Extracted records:
================

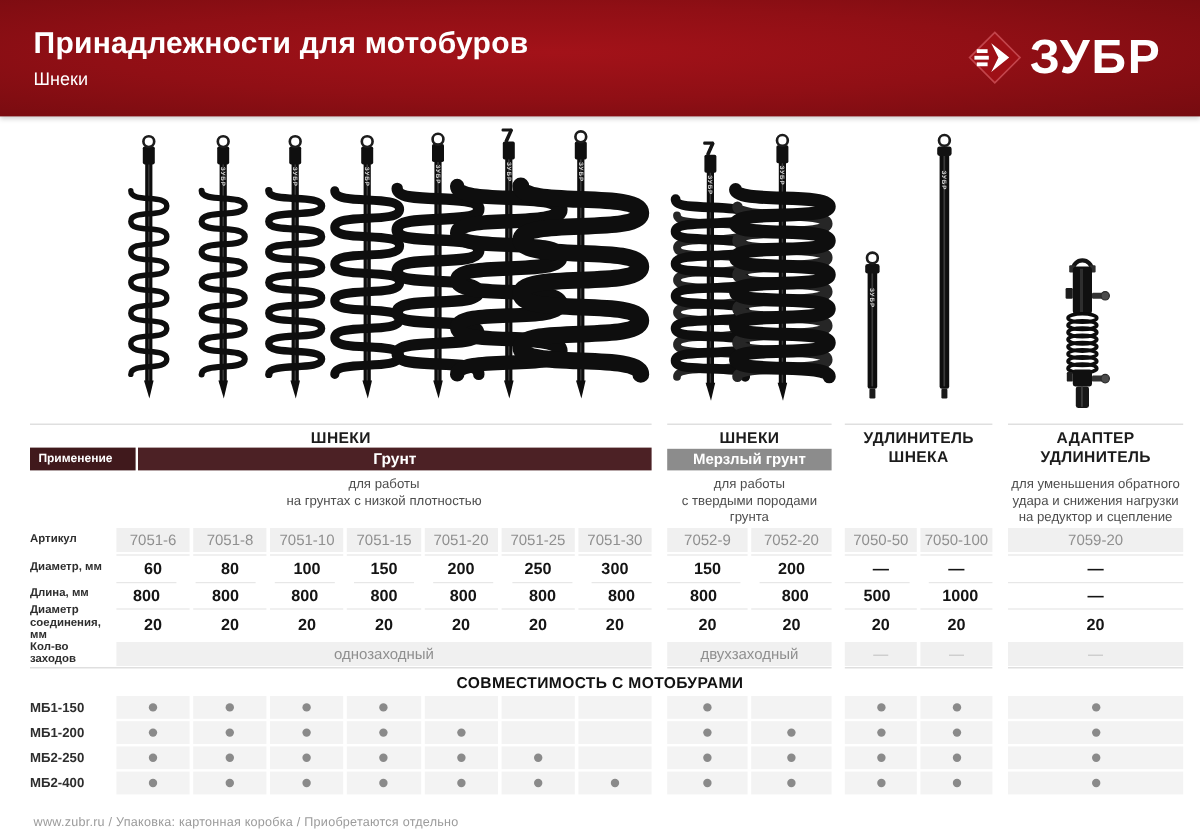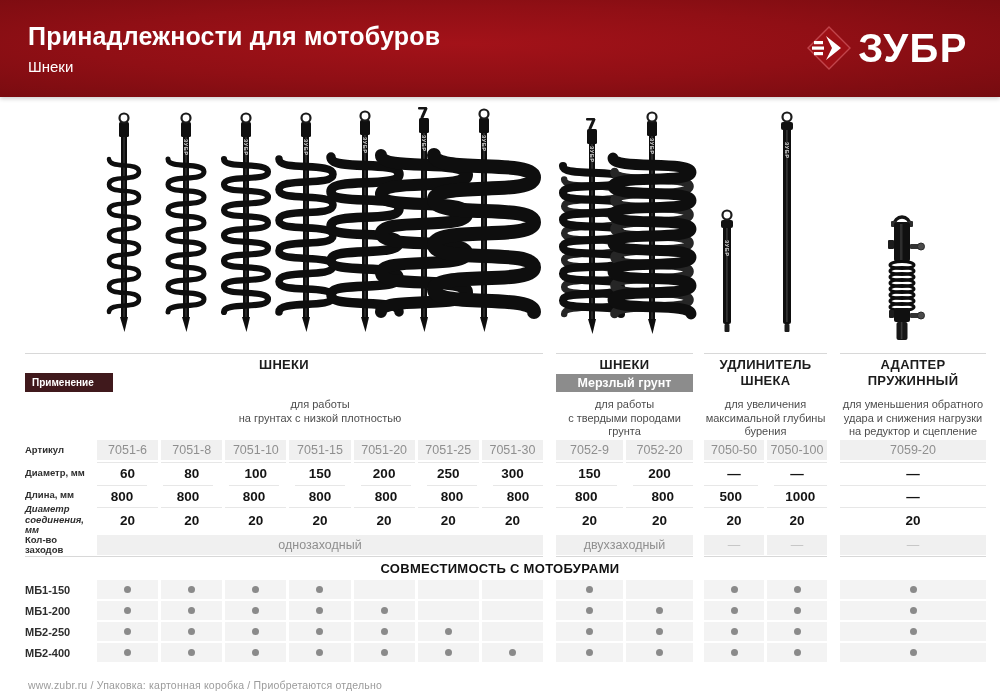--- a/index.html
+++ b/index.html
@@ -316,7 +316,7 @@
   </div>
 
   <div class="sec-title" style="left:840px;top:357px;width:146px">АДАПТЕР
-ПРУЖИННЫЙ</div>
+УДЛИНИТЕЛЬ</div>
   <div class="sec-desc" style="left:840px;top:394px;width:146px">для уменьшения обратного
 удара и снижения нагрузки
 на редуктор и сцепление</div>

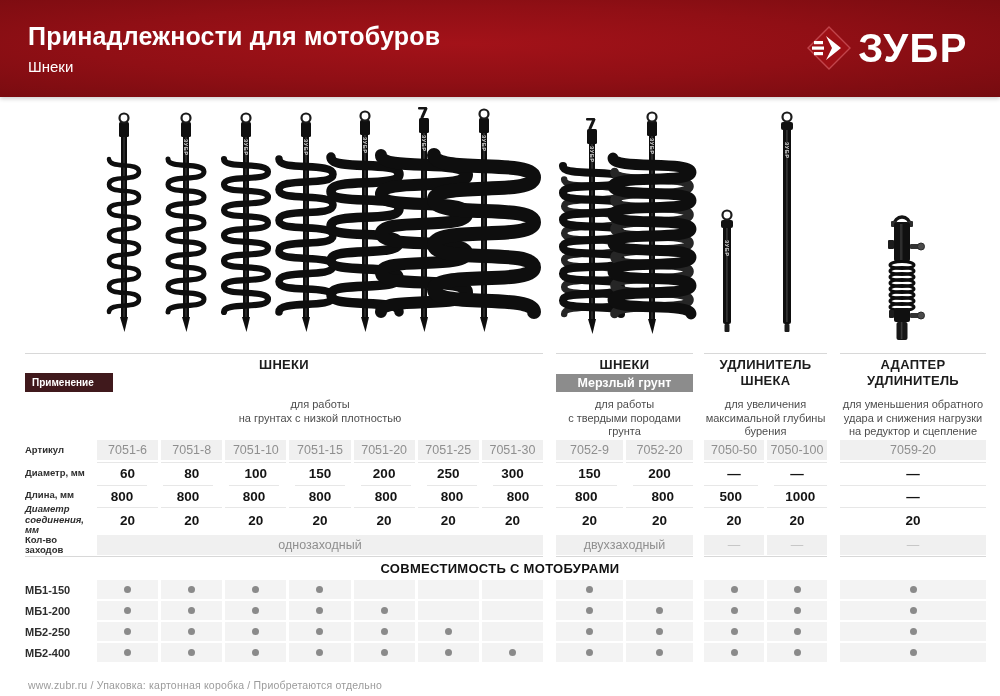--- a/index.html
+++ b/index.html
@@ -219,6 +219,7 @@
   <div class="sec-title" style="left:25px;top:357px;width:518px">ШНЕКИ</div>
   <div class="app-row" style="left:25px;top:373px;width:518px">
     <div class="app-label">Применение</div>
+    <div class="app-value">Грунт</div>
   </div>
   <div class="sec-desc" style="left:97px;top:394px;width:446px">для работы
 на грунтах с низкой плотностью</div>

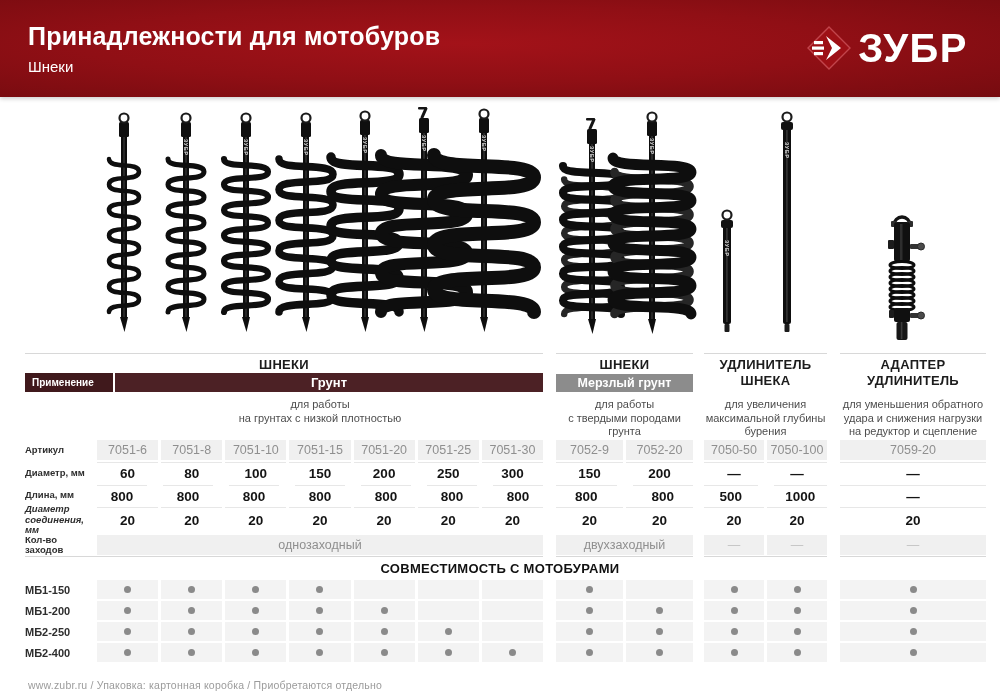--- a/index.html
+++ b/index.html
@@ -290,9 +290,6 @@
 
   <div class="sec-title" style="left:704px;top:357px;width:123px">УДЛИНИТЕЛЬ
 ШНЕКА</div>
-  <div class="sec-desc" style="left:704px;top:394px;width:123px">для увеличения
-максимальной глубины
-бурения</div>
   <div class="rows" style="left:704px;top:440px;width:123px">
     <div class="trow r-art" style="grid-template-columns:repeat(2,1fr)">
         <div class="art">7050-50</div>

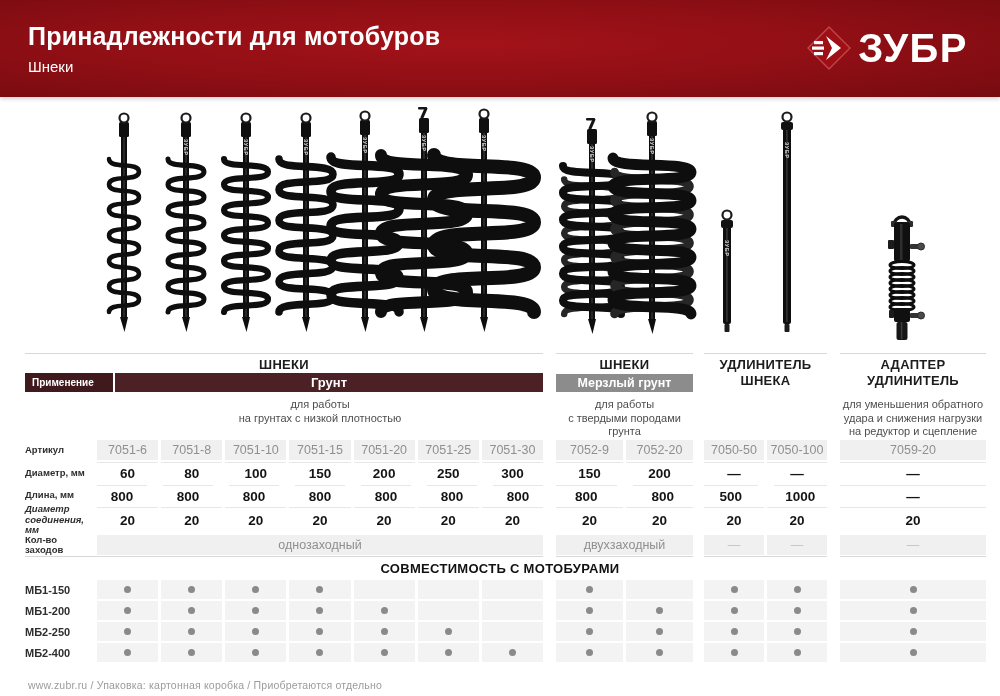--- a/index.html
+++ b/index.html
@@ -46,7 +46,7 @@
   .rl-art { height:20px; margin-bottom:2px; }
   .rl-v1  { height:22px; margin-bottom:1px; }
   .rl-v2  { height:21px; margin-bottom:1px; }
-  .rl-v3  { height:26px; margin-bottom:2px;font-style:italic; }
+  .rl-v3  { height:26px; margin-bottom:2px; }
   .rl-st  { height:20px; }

================

Provide the number of lines in the data above that contain the string "class", and nothing else.

12